As the species wasn’t flowering or fruiting at the time, Andre and Neville scraped off a sample of the Epilobium brunnescens subsp. beaugleholei in the mossy substrate in which it was growing. Once they returned to the National Herbarium of Victoria in the heart of Melbourne Gardens, they handed over the precious sample to the capable hands of Chris Jenek, a horticulturist in the nursery, hoping it could be grown as a seed orchard to enable seed harvesting for safekeeping.

With no literature to use as a guide, growing Epilobium brunnescens subsp. beaugleholei and keeping it alive was a process of trial and error. “I set it up in a nice tray of moss, and slowly, it took off!” Chris said. Chris tried a number of different techniques to nail how to grow this beauty – “I slowly learned what Epilobium brunnescens subsp. Beaugleholei likes and dislikes”. He moved specimens in and out of sun and shade, varied the amounts of water and fertiliser he was providing them with, and a range of other growing conditions. With not an insignificant amount of TLC from Chris, Epilobium brunnescens subsp. beaugleholei flowered, producing seed caps that were sown to produce more specimens, and provided to Neville, Andre, and the Herbarium team. 
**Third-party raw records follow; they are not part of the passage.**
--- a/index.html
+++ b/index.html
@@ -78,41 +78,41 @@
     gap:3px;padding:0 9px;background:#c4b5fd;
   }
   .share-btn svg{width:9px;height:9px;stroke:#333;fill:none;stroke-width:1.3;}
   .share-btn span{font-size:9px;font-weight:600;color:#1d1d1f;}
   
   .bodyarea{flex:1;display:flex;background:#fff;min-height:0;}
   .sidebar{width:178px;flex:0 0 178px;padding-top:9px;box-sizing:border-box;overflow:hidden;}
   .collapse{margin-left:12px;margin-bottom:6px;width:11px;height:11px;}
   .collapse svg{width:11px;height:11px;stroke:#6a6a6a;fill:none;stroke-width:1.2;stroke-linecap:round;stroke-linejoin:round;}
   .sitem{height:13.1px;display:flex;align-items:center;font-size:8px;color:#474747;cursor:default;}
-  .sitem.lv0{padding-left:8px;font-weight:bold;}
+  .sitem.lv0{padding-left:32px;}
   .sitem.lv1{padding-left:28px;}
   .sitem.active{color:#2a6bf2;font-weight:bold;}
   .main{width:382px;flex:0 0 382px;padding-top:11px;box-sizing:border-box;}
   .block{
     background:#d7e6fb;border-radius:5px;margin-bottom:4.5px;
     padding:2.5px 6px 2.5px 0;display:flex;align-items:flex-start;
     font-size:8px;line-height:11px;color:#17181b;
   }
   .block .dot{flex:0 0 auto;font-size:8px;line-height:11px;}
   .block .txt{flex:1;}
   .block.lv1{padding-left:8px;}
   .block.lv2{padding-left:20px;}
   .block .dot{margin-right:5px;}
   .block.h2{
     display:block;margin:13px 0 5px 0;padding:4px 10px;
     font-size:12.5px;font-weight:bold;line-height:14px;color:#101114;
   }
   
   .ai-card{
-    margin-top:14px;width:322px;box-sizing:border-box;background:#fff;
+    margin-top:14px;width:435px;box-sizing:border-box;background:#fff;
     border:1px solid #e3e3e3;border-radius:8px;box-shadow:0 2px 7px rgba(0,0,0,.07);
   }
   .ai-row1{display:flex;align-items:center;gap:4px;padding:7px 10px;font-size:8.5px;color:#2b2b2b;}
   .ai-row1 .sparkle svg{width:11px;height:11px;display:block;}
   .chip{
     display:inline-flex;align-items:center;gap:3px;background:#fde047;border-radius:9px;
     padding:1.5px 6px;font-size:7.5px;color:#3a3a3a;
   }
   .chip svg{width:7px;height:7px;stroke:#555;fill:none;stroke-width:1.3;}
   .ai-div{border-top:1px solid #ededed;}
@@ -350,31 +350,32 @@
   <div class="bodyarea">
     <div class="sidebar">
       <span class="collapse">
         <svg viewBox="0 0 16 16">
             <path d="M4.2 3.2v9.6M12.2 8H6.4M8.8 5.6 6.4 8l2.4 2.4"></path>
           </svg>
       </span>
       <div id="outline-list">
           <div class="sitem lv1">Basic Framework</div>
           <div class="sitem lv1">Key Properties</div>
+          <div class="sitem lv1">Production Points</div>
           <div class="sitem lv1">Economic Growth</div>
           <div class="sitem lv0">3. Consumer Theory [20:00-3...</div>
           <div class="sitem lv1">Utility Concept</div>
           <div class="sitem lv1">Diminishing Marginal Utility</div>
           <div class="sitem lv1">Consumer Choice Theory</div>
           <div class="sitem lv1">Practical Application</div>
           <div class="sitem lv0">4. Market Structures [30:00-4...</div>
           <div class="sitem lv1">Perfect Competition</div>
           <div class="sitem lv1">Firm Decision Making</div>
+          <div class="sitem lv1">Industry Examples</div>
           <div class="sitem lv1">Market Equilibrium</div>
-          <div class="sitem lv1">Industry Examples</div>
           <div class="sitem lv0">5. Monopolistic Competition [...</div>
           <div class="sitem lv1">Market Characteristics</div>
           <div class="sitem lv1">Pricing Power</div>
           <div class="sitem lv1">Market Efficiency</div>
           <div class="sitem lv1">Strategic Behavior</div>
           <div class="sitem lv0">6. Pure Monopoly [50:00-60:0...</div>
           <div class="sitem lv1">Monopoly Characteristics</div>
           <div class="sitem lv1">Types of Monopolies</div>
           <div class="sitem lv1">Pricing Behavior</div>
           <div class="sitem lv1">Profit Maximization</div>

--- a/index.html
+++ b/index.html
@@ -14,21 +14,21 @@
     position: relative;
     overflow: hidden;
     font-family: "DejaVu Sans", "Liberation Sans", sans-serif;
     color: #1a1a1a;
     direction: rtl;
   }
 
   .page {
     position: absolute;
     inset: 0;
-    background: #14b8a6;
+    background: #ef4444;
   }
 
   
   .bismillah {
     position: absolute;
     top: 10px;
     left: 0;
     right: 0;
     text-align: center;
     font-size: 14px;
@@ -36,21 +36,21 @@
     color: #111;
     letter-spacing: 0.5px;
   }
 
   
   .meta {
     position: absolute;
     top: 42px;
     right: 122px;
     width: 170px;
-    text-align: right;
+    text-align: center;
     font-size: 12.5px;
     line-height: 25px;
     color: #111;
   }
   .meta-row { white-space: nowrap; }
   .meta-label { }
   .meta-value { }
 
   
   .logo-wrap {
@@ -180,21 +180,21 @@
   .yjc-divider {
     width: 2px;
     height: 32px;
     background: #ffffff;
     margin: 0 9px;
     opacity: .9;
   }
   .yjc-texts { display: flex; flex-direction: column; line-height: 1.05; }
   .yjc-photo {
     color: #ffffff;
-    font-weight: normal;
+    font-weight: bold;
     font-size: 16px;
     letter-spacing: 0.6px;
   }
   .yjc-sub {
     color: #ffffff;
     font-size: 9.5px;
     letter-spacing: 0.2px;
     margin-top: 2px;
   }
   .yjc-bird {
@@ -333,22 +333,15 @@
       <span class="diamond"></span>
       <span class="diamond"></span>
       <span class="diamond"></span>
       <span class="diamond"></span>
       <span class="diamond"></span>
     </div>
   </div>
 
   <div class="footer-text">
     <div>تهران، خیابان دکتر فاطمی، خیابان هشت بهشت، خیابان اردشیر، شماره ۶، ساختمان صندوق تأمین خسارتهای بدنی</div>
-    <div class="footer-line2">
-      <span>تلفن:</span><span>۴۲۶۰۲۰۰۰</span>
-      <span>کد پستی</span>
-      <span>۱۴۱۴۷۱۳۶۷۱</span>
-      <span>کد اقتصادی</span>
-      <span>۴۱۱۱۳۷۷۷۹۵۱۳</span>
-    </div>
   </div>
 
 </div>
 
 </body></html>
The overall objective when it comes to the rare and threatened flora such as Epilobium brunnescens subsp. beaugleholei that the Gardens work with is to minimise the risk of extinction in the wild and maximize the likelihood of these species becoming self-sustaining. 

The adoption of broad-scale management techniques and the collection of important baseline data surrounding how to grow this species and germinate its seeds will also benefit many other plant species growing in association with Epilobium brunnescens subsp. beaugleholei, and provide an important public education role by highlighting broader nature conservation and biodiversity issues such as land clearing, grazing, weed invasions, and habitat degradation.